Dedicó su vida a comunidades rurales y dejó un legado que hoy conmueve a la ciudad

Arquidiócesis de Quito
Arquidiócesis de Quito

La muerte del sacerdote Maximiliano José Estupiñán Gaisbauer ha sacudido a la comunidad católica de Quito. No solo por las circunstancias en las que fue asesinado, sino por la historia de vida que deja detrás: más de dos décadas de servicio, cercanía con los fieles y un compromiso que muchos describen como inquebrantable.

Conocido como el “padre Max”, su nombre hoy circula con fuerza en redes sociales, donde decenas de mensajes coinciden en una idea: no era un sacerdote más.

Un sacerdote con raíces europeas y vocación local

Nació en 1961 y fue ordenado sacerdote en el año 2000. Aunque ecuatoriano, tenía ascendencia alemana por parte de su madre, un detalle que marcaba su identidad, pero no su vocación.

A sus 64 años, estaba al frente de la parroquia Santa Cruz de Casitagua, en el norte de Quito, tras haber pedido su traslado por motivos de salud.


Sin embargo, su historia no se entiende desde un solo lugar. Su camino estuvo marcado por parroquias rurales, muchas veces alejadas, donde construyó su reputación: la de un sacerdote que prefería estar donde más se lo necesitaba.

El sello de su ministerio

Quienes lo conocieron coinciden en que su forma de ejercer el sacerdocio era distinta.

Durante años trabajó en sectores como Nono, Tababela y Palma Real, territorios donde el acceso no siempre es fácil. Allí desarrolló una pastoral cercana, directa, sin protocolos innecesarios.

Su filosofía era clara: el servicio estaba por encima de la comodidad.

Ese mismo enfoque lo llevó también a las aulas. Fue profesor en el Seminario Menor San Luis, donde enseñaba latín y lógica, y capellán del colegio Hontanar.

Una trayectoria silenciosa pero constante

A diferencia de otras figuras visibles dentro de la Iglesia, el padre Max construyó su camino lejos del protagonismo.

Su paso por distintas parroquias de Quito no estuvo marcado por polémicas, sino por continuidad y compromiso:

  • Palma Real
  • Tababela
  • Nono
  • Juan Montalvo
  • Guayllabamba
  • Casitagua

Cada destino reforzó su perfil: un sacerdote de territorio, no de escritorio.

El crimen que conmociona a Quito

El 23 de marzo de 2026, el padre Maximiliano fue asesinado en Guayllabamba, en un inmueble que visitaba regularmente los fines de semana.

El caso aún está bajo investigación, pero el impacto ha sido inmediato.

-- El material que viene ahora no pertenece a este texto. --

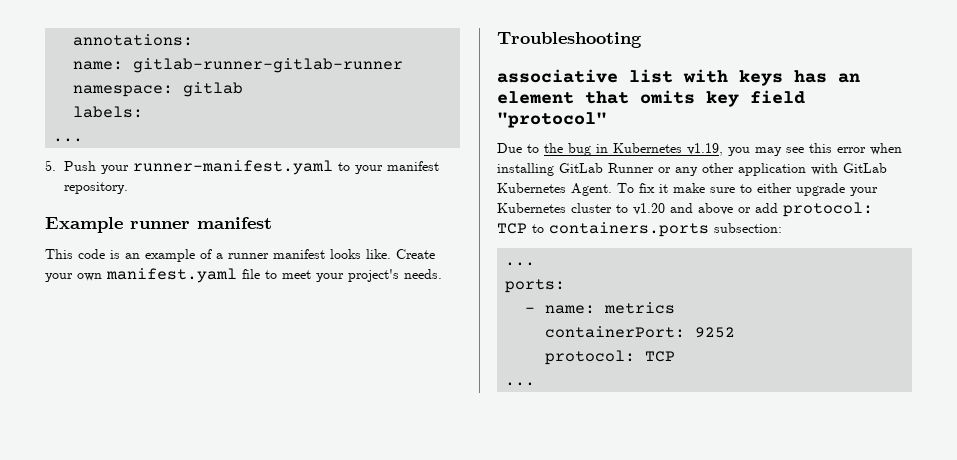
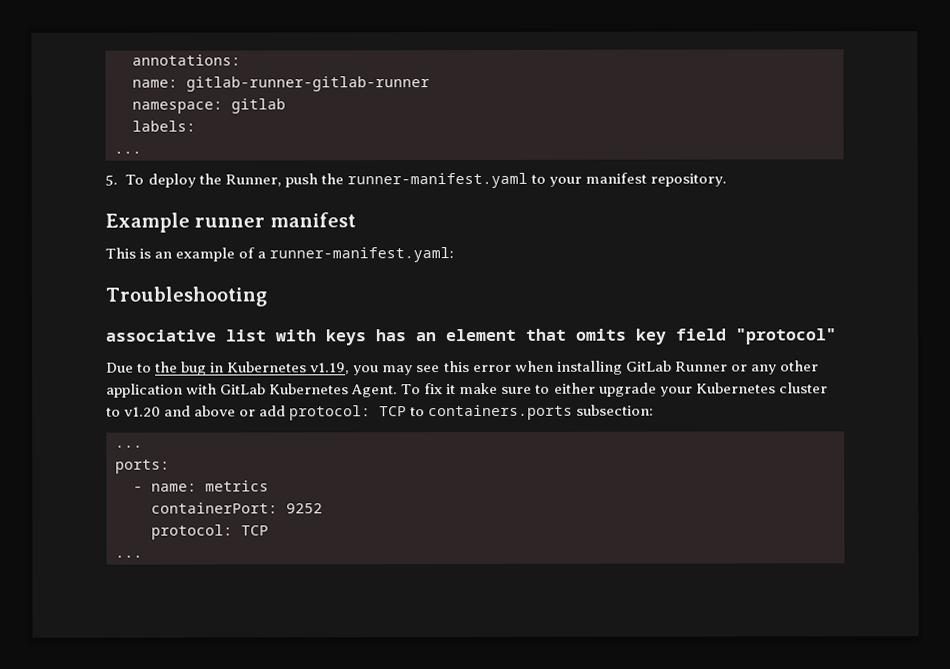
[63,161,129,174] Push your -> [124,173,344,188] To deploy the Runner, push the
[78,249,105,259] code -> (136, 253) none
[228,249,435,259] [45,268,442,283] runner manifest looks like. Create your own manifest.yaml file to meet your project's needs. -> [269,247,455,263] runner-manifest.yaml:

La noticia no solo generó indignación, sino también una ola de recuerdos en redes sociales. Feligreses, exalumnos y conocidos comenzaron a reconstruir su historia desde lo emocional, no desde lo institucional.

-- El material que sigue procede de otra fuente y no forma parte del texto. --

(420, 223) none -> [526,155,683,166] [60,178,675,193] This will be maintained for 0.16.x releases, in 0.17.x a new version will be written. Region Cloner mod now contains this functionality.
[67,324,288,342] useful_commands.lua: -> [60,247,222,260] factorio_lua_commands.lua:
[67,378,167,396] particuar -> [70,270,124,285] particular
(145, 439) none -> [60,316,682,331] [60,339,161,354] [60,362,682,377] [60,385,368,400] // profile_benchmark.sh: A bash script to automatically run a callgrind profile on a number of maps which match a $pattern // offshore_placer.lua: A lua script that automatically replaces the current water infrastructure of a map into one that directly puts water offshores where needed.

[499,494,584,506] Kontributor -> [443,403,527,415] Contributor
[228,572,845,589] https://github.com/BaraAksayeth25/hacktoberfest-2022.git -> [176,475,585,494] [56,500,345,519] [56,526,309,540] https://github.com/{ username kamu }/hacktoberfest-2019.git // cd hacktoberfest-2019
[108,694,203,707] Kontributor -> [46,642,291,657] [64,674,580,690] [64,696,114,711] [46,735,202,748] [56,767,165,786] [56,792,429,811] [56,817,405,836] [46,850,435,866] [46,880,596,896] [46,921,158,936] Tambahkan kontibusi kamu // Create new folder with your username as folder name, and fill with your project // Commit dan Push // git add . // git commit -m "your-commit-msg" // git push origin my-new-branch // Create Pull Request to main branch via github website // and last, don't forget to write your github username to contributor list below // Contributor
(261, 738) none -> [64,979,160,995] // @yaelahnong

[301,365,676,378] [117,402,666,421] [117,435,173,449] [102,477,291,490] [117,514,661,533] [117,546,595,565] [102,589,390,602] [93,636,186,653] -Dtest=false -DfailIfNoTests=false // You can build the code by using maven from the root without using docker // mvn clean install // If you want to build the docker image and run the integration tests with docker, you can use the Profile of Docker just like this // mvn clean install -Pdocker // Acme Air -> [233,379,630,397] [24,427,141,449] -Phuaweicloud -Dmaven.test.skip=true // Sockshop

El último adiós: así será su despedida

El sepelio se realizará el 25 de marzo, con una misa de cuerpo presente a las 15:00, en la parroquia Sagrado Corazón de Jesús de La Armenia.

Se espera una alta concurrencia, no solo por su rol como sacerdote, sino por el vínculo que logró construir con distintas comunidades.

Más que un sacerdote, un referente humano

La Arquidiócesis de Quito lo describió como un hombre de entrega sencilla y constante. Pero en redes, la descripción es más directa: cercano, humano, real.

En un contexto donde muchas figuras públicas pasan sin dejar rastro, el padre Max parece haber hecho lo contrario.

Y quizá por eso su muerte no solo genera preguntas, sino también algo más difícil de lograr: memoria.